## [Work to be completed]
In your copy, leave out the pictures and output only the lines from the one holding "text: hisobotlari taksit" through the end of the data below, exactly.

────────────────────

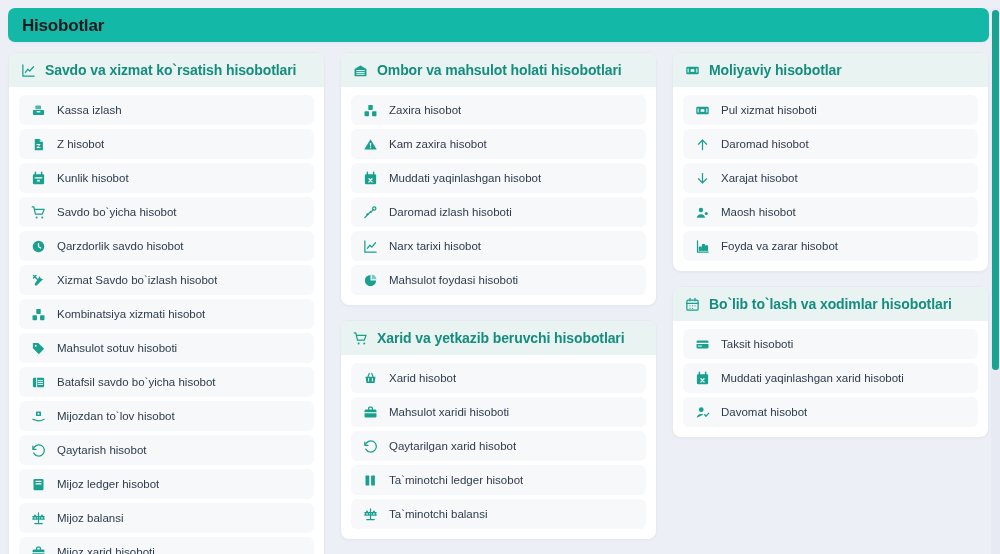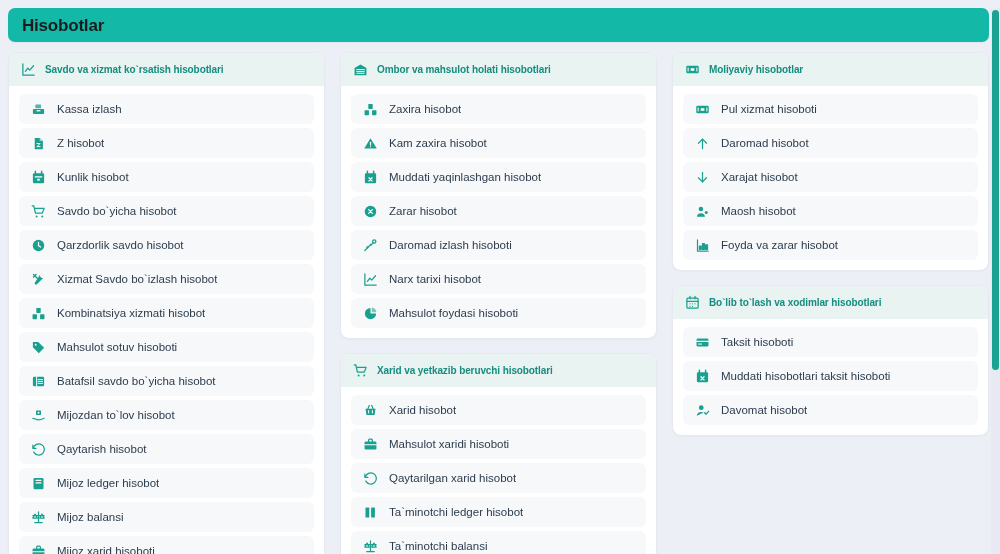"Savdo va xizmat ko`rsatish hisobotlari" .card-head .title { font-size: 10px -> 14px }
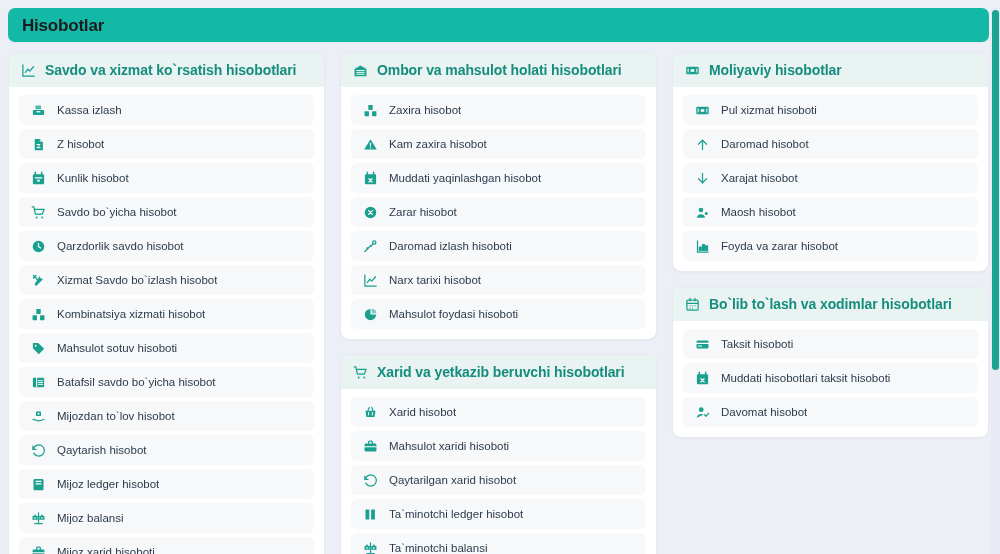"Zarar hisobot" div.row { html: <div> <span> <svg> <circle></circle> <path></path> </svg> </span> <span>Zarar hisobot</span> </div> -> none }
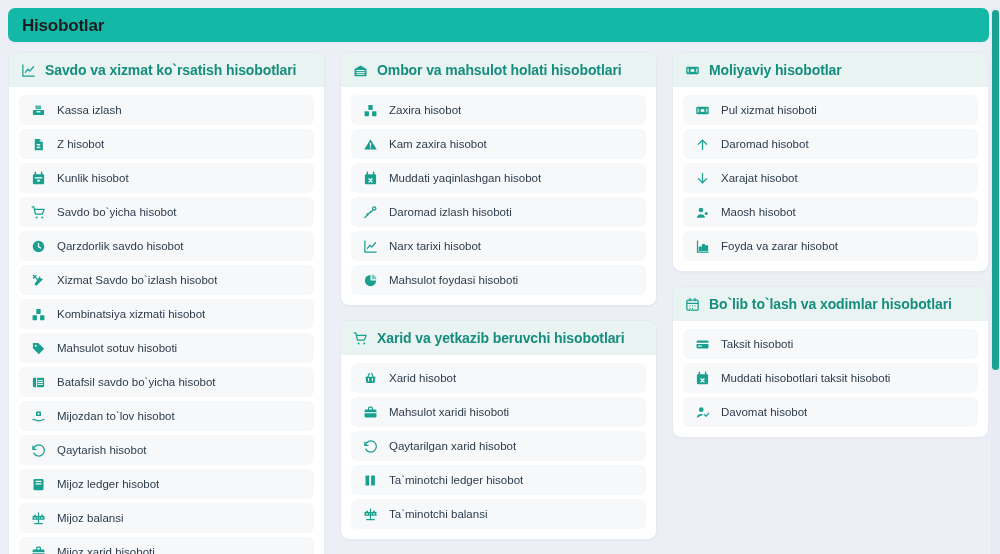"Muddati hisobotlari taksit hisoboti" span.label { text: hisobotlari taksit -> yaqinlashgan xarid }
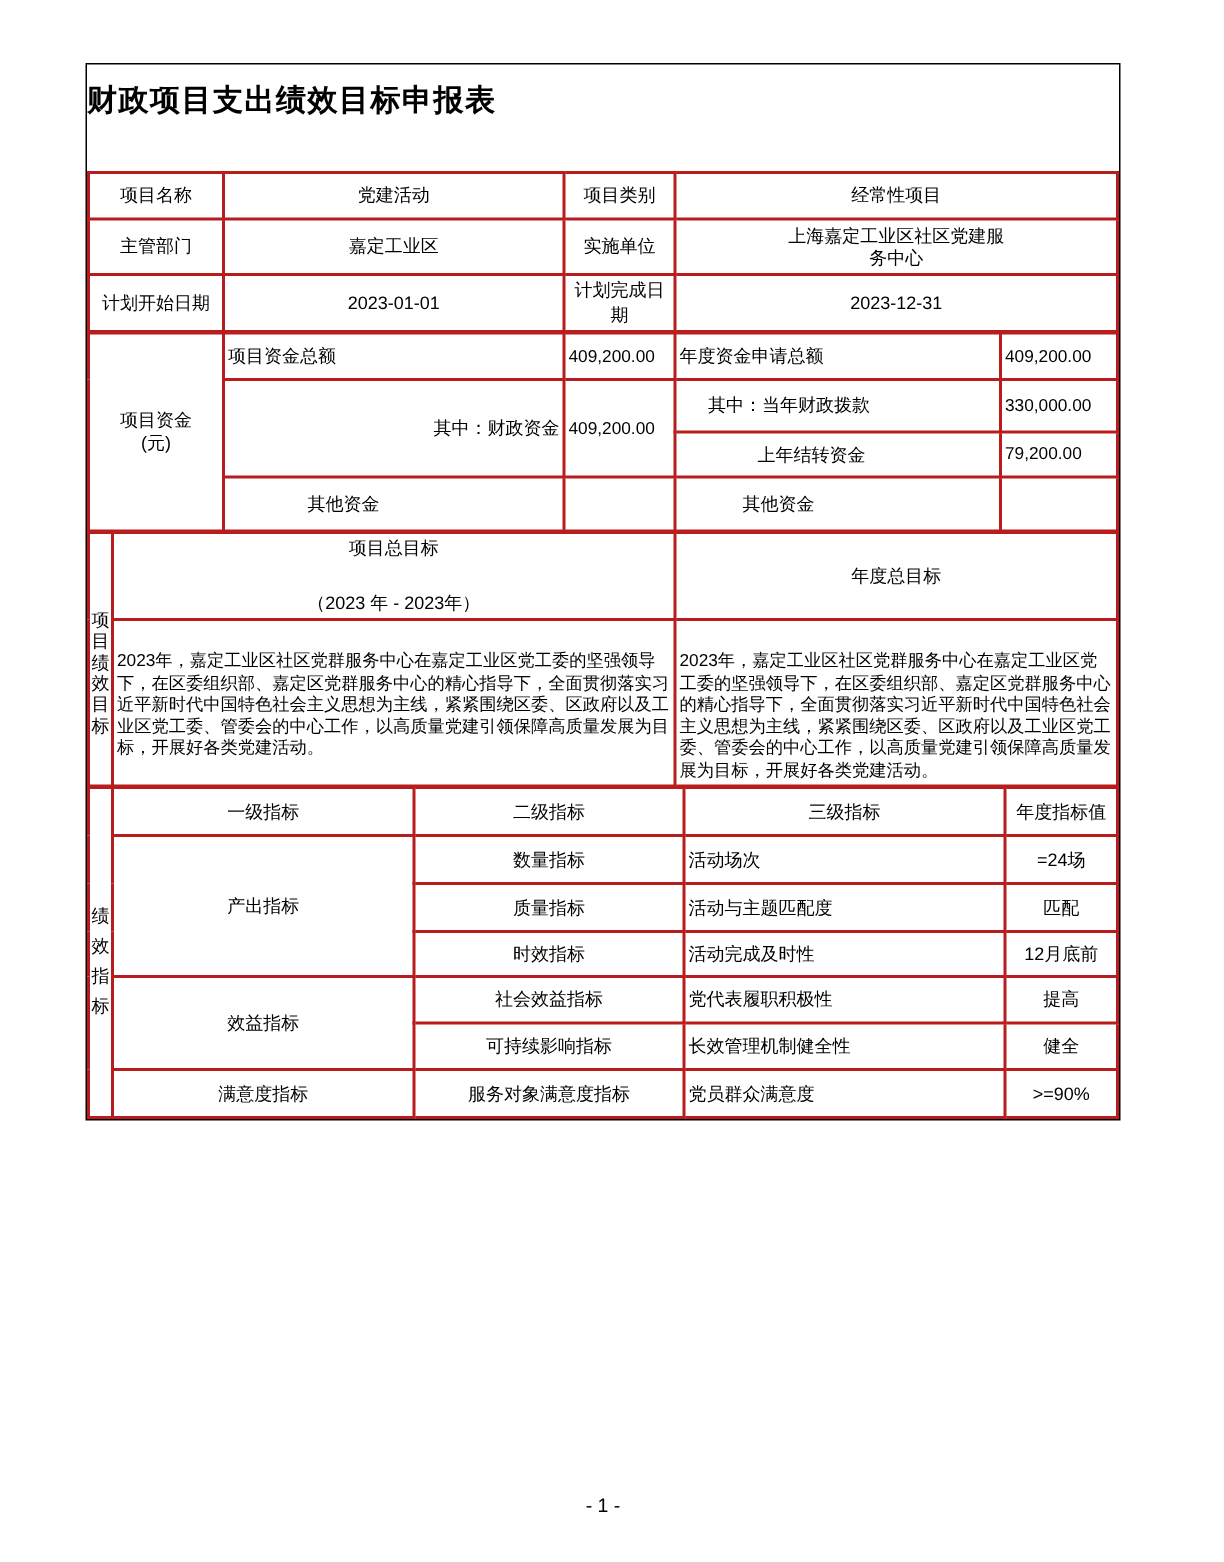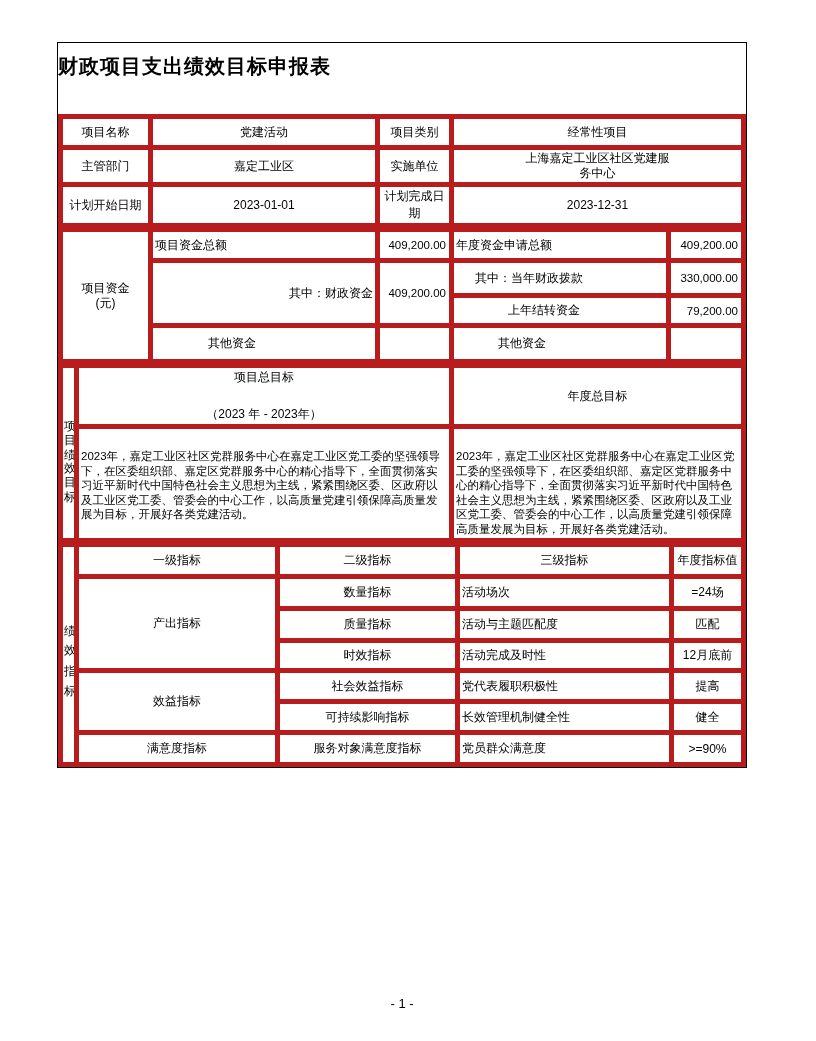"项目名称" td, th { border: 5px solid #b91c1c -> 2px solid #b91c1c }
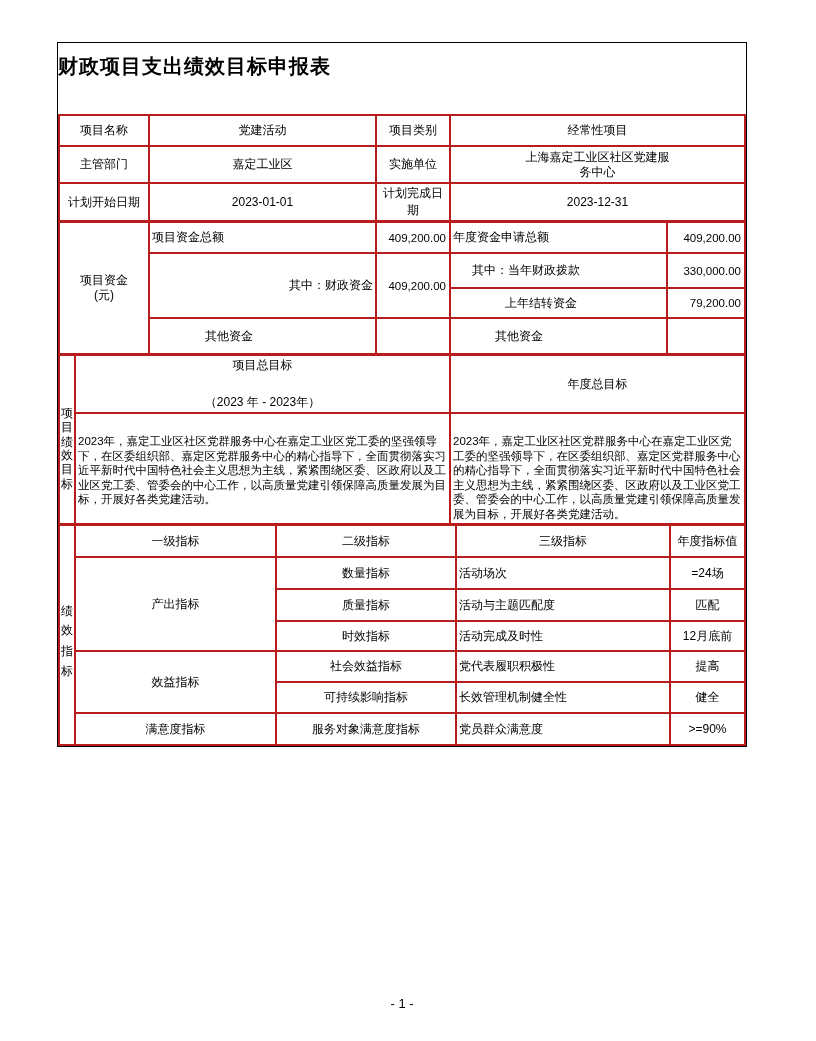"409,200.00" .amt { text-align: right -> left }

────────────────────

## [Written response]
"Muddati hisobotlari taksit hisoboti" span.label { text: hisobotlari taksit -> yaqinlashgan xarid }
"项目名称" td, th { border: 5px solid #b91c1c -> 2px solid #b91c1c }
"409,200.00" .amt { text-align: right -> left }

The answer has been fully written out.